Recently the Supreme Court heard what was potentially the most consequential student speech case since Tinker v. Des Moines in 1969. The debate over whether schools can punish off-campus speech has been discussed since the advent of the internet, and more specifically, since the appearance of social media. Since the creation of MySpace, students have been increasingly living on social media platforms, and the COVID-19 lockdowns only made their devotion to it worse.
State courts are split over the issue of whether Tinker’s ruling applies to regulating student speech outside the schoolhouse gate. On June 23, 2021, the Supreme Court ruled (sort of) that Tinker’s ruling does not apply to speech off school grounds. In Mahanoy Area School District v.
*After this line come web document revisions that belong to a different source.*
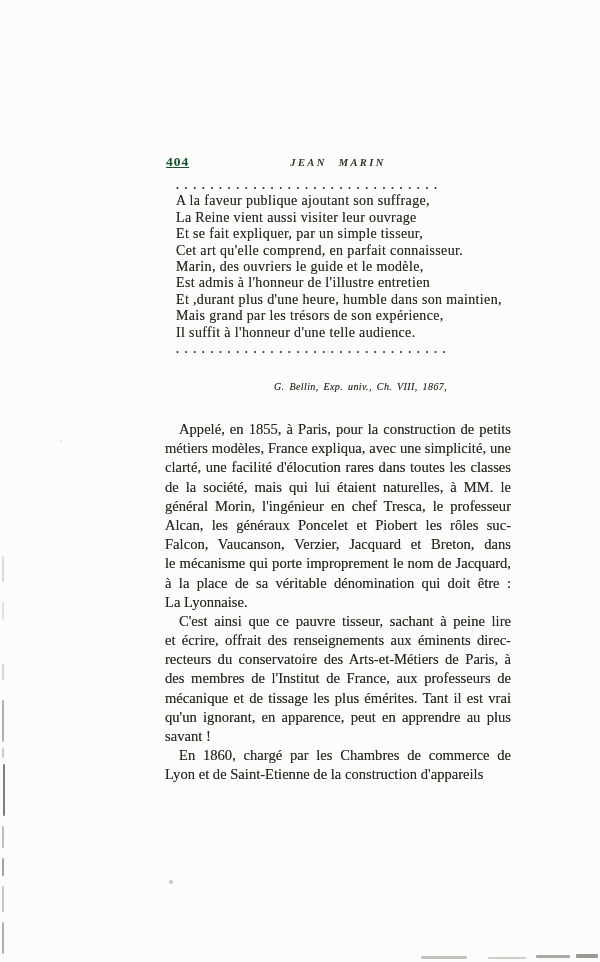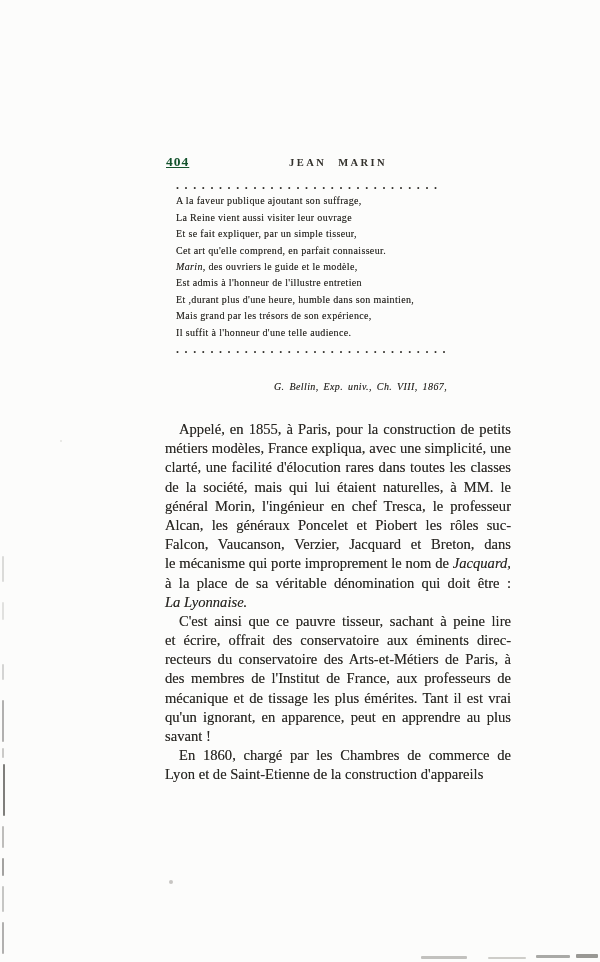"JEAN MARIN" .running-title { font-style: none -> italic }
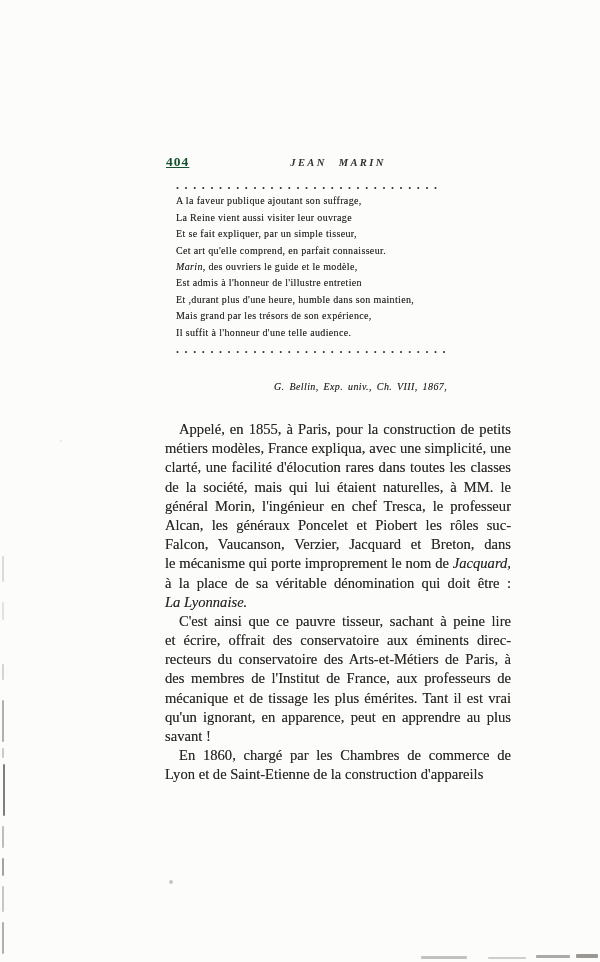"A la faveur publique ajoutant" .poem-line { font-size: 10px -> 14px }
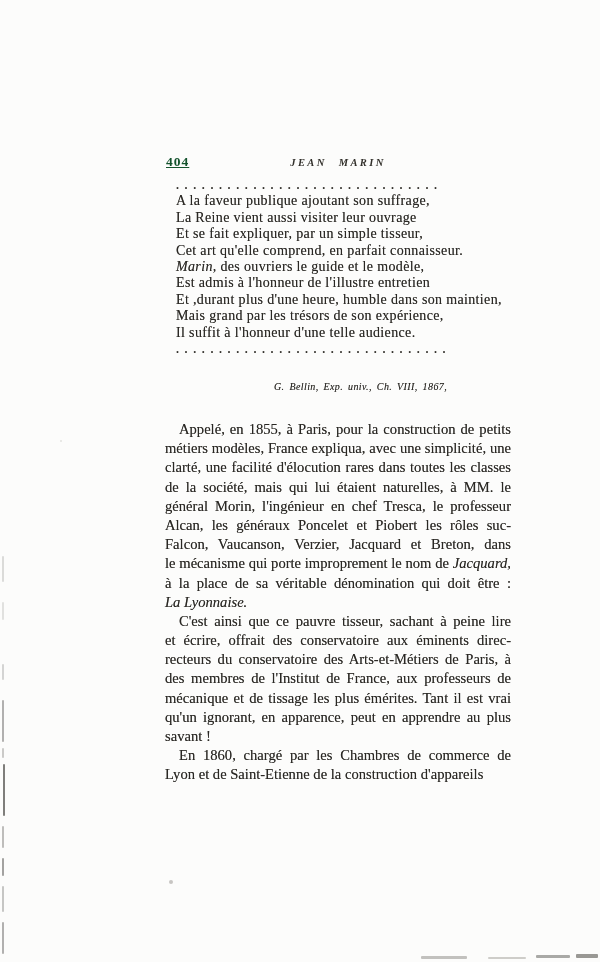"Marin," .it { font-style: italic -> none }
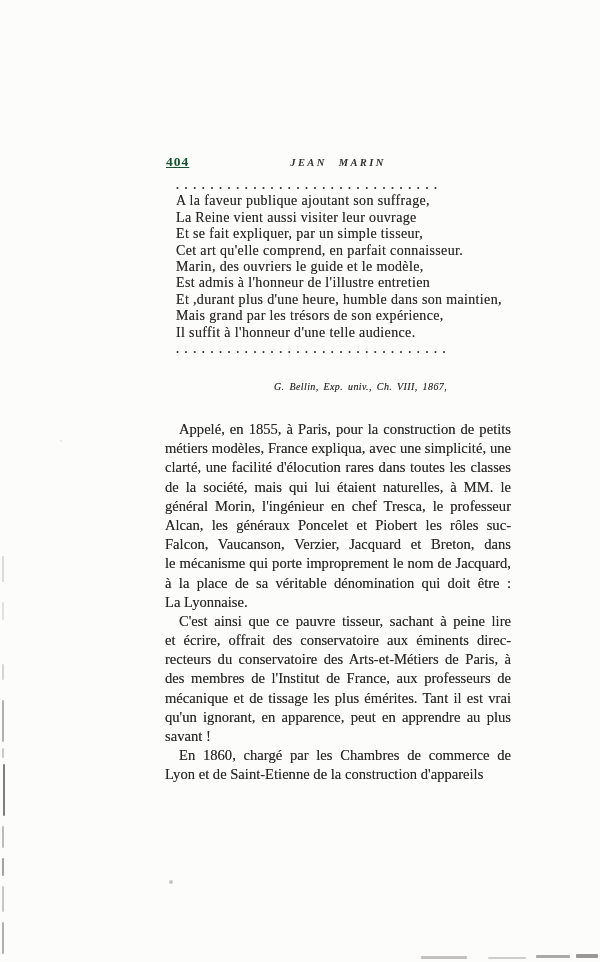"et écrire, offrait des conservatoire" div.bline { text: conservatoire -> renseignements }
Levy, the justices concluded in an 8-1 decision that the Mahanoy Area School District in Schuylkill County violated Brandi Levy’s First Amendment rights by suspending her for a Snapchat post she sent from a neighborhood convenience store. “In May 2017, when she was 14, Ms. Levy made a Snapchat post after an unsuccessful try-out for the school’s varsity team. She uploaded it while at a convenience store in Mahanoy City. The post featured a picture of her and a friend raising their middle fingers, with a profanity-laden caption voicing her displeasure at cheerleading, school, softball, and ‘everything.’ In another post, she questioned another girl’s selection to the cheerleading squad.”
Some administrators believe the Court’s ruling is the most pivotal they have encountered as educators. They had hoped the Court would capitalize on this opportunity by offering clear guidelines to administrators, who are constantly embattled by the issue of social media and the influence it has on their campuses—regardless of where or when it is posted. Unfortunately, the Court did not provide that guidance in its ruling.
Justice Breyer, who penned the majority, offered some hypothetical examples for schools where legal interests remain high in the area of bullying, harassment, and threats of violence, but he left the margin wide in terms of what online behavior “materially disrupts classwork or involves substantial disorder or invasion of the rights of others.” (393 U.S., at 513.)
Although arguments were made that the location of the student speech is irrelevant due to the ubiquitous nature of the internet, the Court emphasized that the location of student speech off school grounds and the resulting low level of disruption on school grounds meant that a ruling against Levy could not be supported.
As a result, schools are left with the difficult task of trying to monitor student speech that the Supreme Court effectively laid out as “serious or severe bullying or harassment targeting particular individuals; threats aimed at teachers or other students; the failure to follow rules concerning lessons, the writing of papers, the use of computers, or participation in other online school activities; and breaches of school security devices, including material maintained within school computers.” This effectively means that the onus is on schools to determine when issues will “materially disrupt” the classroom. The wrong determination could leave them open to lawsuits.
Schools will need to pay attention to the emotional shifts on campus due to online behaviors now more than ever. As a result, the need for online safety education and the technology to monitor online behavior will be greater than ever before. Unfortunately, educators do not have the time or the training to monitor these safety protocols—they will need to outsource the work to experts. Will there be additional costs that impact their overall budgets? Sure. But the impact will be substantially lighter than the impact felt from a “Levy-type” lawsuit against the school.